OAKLAND — It might be hard to remember that gun violence in Oakland reached a historic low in 2019, given the devastating spike in shootings that has followed.
But a new audit suggests the city was already abandoning the core strategies of its once-lauded Ceasefire program, which seeks to negotiate de-escalations between warring residents or gangs, during those more peaceful years before the pandemic.
The report makes an urgent call for the city to get the intervention program back on track, and marks a fresh effort to understand how the effort to stop the cycles of violence could be turned in Oakland’s current crime wave.
It’s a pressing political issue for Mayor Sheng Thao, who has seen crime dominate headlines about Oakland during her tenure. Most recently, after an Oakland police officer was fatally shot this month during a cannabis burglary, the mayor’s critics launched a recall campaign that blames her for both the officer’s death and a perceived lack of initiative to curb gun violence in the city.
The audit, prepared by the California Partnership for Safe Communities at the mayor’s request, determined that the Ceasefire program, which was launched in 2013, began declining in 2016 and became especially diminished in 2019 and 2020 — during the administration of Thao’s predecessor, Mayor Libby Schaaf.
During those years, the report found, “each essential element of the strategy was significantly watered down, resources stripped away, or refocused.”
“As a result, the Ceasefire strategy no longer impacted citywide levels of violence in Oakland,” states the audit, which points the finger at the city’s shift away from dealing directly with individuals at risk of committing crime.
Most critically, according to the findings, the city needs to revive its weekly “shooting reviews,” in which law enforcement officials would discuss local shootings that were likely to result in retaliation, and how the sides could be talked into laying down their arms.
“To make the Shooting Review functional, the (Oakland Police Department’s) executive team should make this meeting and this strategy a priority for the Department again,” the report states. “Specifically, the executive team of the OPD needs to attend and participate in every meeting.”
A central feature of the Ceasefire is call-ins, or larger group meetings between people at high risk of participating in gun violence.
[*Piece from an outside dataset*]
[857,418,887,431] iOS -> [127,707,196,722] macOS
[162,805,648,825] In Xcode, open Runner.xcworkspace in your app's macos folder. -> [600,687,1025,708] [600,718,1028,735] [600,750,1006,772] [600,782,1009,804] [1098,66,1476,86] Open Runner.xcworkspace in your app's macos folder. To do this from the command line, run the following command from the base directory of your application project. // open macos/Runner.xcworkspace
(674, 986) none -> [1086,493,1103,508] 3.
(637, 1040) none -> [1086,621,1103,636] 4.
The audit states that the messaging in these meetings remains effective, but cites a lack of strong tracking data to provide further context.
It also does not address how the pandemic’s strain on large gatherings or public access to hospitals — where Ceasefire officials would commonly approach gun-violence victims and their families about plans for retaliation — might have affected the project’s ability to reach people.
The audit also identified organizational challenges in the Department of Violence Prevention that have stymied efforts to track down individuals at risk of perpetrating gun violence, or gather useful data about who those people are.
It points out that while the operation is partly intended to curb incarceration rates, “holding violent perpetrators accountable is necessary both to provide justice to victims and families, but also to be able to stem ongoing cycles of retaliation.”
The team behind the audit is no stranger to the Ceasefire operation. Reygan Cunningham, co-director of California Partnership for Safe Communities, actually managed the Ceasefire project in Oakland while serving as a public safety official under Mayor Jean Quan’s administration.
Former Oakland police captain Ersie Joyner III, another team member, managed the Ceasefire strategy on behalf of OPD before retiring in 2019. Joyner was wounded in a 2022 shooting at a West Oakland gas station after three men attempted to rob him.
The audit urged OPD to disband the Violent Crime Operations Center, which was founded by ex-Chief LeRonne Armstrong, saying it “disrupted proactive policing, hindering crime prevention under the Ceasefire strategy.”
Schaaf had championed Ceasefire during her tenure as mayor, widely publicizing a five-year period ending in 2019 when she said crimes investigated as murders in Oakland had reached their lowest point in the city’s history.
That preceded a nationwide rise in gun violence during the pandemic, with gun homicides spiking 45% in 2020 and 2021 across the country, according to data from the Centers for Disease Control and Prevention.
Oakland was among the cities swept up in the sudden crime wave, going from 78 deaths investigated as homicides in 2019 to 134 in 2021, a 15-year high.
But unlike other large California cities — such as Los Angeles, San Diego, Sacramento and Fresno — that saw sky-high homicide rates drop as the pandemic waned, Oakland’s murder problem remains. There were 126 deaths investigated as homicides in 2023 in Oakland.
A spokesperson for the Oakland Police Department said questions about how police involvement in the Ceasefire strategy might have changed over the years should be directed to City Hall. Thao’s representatives could not be reached for comment.
The audit’s findings, meanwhile, are expected to be discussed by the City Council at its meeting on Tuesday.